日本ではスーパーで主に手に入れられます。食品売り場でタンサンというネーミングで販売されてきました。
正式名称は「炭酸水素ナトリウム」、別名「重炭酸ソーダ」と呼ばれるものです。
一方米国での重曹は役割がだいぶ違うようです。
自然界にも存在する物質である重曹を、米国の家庭では「ベーキングソーダ」として常備してきました。
そして100年以上もの時を費やして主婦が試行錯誤した結果、「ナチュラルクリーニング」の代表選手として定着してきました。

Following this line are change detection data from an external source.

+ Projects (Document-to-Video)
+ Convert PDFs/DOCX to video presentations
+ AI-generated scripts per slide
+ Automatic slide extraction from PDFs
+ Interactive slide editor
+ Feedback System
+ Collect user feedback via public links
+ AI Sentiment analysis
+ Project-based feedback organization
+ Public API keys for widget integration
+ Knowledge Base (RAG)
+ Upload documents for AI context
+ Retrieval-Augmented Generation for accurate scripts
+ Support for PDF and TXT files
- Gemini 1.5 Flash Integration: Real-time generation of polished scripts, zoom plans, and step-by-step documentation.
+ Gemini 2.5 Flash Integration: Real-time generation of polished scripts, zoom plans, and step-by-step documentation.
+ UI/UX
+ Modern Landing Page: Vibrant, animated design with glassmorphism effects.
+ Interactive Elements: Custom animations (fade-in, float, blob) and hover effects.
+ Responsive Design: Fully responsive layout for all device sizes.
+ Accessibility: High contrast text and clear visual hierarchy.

何と自由の女神を洗う際にも重曹を使用しているのだそうです。
実際重曹の洗浄効果はどの位あるかを試してみると、その効果と応用範囲に驚きます。
家庭内のキッチン用洗剤、トイレ用洗剤、お風呂用洗剤、食洗機用洗剤、等等・・・家中洗剤が場所を取っていたのが不思議な位シンプルになります。
重曹の特長をあげると、下記のようなものがあります。
●水溶性ですが、完全にとけ切らない粒子があります。
その為おだやかな研磨作用があります。
少量の水で湿らせて磨くと、一般クレンザーに入っている研磨剤よりもずっと柔らかな粒子が汚れた部分だけを綺麗に取り去ってくれます。(全くキズがつかないというわけではありません。)
●弱アルカリ性で、そのまま排水として流してもpHの排水基準を超えません。
又、殆どの汚れは+(プラス)イオンである為に、?(マイナス)の重曹(重炭酸イオン)と中和されて洗い流されやすくなります。
●酸性のニオイを消してくれます。
粉を振り掛けたり、置いたりするだけで、酸性のニオイを中和してくれます。
このような特徴を生かし、重曹洗剤として利用する事は環境問題に一役買うことになりますね。